* **What the task asks**
Among the records below, how many lines contain "pallet"? State the number and nothing more.

* **Version comparison data**
■ ■ ■ ■
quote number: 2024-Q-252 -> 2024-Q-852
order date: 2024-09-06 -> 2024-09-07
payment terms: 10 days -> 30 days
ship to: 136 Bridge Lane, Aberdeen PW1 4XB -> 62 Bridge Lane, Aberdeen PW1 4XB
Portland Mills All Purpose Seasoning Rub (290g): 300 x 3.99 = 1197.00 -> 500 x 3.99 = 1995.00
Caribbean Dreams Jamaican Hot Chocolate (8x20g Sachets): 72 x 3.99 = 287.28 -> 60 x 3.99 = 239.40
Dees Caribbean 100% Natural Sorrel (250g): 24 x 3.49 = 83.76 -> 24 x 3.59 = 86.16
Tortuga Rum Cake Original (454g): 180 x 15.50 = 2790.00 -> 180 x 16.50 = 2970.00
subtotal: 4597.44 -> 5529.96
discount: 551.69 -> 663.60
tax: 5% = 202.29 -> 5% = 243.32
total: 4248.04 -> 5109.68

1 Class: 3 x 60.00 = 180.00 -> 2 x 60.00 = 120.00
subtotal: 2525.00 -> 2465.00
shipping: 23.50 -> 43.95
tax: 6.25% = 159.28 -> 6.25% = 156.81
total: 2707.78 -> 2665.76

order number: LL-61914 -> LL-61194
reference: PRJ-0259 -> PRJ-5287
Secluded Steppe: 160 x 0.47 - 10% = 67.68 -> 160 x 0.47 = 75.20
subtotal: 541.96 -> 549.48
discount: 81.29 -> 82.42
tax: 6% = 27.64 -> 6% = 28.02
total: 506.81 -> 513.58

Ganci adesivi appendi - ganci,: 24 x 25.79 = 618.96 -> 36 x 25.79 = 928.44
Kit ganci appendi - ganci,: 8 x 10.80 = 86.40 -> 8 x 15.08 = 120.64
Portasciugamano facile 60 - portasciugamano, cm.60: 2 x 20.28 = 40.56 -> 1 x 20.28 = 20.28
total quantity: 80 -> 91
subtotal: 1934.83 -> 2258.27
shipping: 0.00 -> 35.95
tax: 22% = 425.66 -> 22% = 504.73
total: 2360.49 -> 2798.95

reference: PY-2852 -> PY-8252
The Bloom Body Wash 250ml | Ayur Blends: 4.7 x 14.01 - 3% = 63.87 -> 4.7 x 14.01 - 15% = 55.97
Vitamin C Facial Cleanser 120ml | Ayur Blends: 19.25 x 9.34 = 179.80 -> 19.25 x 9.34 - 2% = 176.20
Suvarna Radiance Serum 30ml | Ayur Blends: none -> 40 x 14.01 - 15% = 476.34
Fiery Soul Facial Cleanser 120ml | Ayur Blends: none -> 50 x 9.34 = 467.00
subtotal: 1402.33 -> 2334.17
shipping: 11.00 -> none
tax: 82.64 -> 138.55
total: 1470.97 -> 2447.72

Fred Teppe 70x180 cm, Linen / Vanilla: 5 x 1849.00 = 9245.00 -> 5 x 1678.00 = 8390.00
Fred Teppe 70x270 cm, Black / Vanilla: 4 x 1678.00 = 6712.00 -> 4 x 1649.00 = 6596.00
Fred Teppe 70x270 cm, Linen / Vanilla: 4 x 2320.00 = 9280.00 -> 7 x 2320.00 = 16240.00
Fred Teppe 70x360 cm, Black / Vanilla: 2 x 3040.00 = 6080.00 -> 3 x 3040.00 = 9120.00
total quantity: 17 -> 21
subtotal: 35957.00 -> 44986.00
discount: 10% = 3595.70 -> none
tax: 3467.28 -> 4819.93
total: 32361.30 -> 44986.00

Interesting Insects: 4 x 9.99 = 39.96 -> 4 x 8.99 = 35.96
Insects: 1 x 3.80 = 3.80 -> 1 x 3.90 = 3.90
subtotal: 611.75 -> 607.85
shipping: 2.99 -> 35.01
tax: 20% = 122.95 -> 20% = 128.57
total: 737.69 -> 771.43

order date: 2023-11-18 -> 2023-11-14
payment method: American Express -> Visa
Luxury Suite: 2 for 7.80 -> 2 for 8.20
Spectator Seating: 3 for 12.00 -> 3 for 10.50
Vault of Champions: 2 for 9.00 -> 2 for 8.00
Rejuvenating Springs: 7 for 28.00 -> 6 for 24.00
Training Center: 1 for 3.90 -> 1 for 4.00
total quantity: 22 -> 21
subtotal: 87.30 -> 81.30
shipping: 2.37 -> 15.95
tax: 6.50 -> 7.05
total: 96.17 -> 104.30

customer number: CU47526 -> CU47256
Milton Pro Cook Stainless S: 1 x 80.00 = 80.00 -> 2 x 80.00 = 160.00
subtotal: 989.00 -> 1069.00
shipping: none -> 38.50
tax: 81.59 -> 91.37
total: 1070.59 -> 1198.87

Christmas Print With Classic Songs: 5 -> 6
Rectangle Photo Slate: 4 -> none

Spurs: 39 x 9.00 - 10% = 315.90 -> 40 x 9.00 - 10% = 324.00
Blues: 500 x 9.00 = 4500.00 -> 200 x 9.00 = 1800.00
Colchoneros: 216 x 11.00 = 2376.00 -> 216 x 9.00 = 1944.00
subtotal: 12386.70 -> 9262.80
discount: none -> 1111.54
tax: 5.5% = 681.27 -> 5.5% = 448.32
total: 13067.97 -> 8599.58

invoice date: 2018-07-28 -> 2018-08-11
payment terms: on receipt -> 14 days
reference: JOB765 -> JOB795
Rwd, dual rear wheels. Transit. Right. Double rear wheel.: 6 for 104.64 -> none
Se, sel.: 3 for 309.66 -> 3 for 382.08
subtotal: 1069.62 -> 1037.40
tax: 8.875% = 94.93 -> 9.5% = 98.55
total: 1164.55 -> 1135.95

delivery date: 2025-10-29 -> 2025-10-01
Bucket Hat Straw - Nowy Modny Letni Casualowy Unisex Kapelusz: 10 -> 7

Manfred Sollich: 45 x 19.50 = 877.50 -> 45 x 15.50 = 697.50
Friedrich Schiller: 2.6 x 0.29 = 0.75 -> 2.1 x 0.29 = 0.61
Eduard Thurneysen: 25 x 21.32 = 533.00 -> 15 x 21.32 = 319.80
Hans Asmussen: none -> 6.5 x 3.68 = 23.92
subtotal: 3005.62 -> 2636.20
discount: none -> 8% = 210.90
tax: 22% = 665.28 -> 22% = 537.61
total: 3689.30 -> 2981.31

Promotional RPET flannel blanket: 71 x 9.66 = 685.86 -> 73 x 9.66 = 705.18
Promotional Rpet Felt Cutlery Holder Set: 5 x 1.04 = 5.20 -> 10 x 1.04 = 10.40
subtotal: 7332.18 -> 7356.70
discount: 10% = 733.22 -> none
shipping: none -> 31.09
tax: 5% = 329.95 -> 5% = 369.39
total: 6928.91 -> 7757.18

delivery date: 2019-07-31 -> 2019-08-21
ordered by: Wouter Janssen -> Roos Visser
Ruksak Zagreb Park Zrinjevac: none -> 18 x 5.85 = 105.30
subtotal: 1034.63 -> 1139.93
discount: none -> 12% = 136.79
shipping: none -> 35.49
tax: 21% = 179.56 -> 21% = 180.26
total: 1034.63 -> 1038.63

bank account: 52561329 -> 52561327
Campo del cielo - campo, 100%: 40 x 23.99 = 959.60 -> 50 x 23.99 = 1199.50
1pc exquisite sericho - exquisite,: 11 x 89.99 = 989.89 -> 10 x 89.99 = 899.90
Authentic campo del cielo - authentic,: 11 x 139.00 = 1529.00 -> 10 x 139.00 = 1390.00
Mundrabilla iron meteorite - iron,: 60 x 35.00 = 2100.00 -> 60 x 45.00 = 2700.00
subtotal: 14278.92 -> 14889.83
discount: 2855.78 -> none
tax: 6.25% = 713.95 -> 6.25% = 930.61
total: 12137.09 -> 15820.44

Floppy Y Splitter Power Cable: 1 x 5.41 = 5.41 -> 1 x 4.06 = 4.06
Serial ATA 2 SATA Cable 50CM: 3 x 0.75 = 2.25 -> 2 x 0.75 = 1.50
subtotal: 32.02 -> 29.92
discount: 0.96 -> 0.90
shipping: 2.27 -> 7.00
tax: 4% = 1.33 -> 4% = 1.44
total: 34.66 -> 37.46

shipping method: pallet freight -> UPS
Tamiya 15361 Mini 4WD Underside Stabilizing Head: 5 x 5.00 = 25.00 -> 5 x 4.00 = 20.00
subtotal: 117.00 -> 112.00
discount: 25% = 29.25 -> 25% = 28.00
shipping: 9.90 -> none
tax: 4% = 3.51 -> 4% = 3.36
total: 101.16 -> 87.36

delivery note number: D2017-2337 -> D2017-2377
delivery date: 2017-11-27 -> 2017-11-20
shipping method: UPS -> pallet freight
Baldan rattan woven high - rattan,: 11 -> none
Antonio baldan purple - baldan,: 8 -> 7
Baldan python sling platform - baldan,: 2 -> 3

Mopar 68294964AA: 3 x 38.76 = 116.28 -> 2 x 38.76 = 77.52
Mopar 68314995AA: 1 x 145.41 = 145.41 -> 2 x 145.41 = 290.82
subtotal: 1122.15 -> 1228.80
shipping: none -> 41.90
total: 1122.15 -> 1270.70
■ ■ ■ ■
* **Exercise response**
2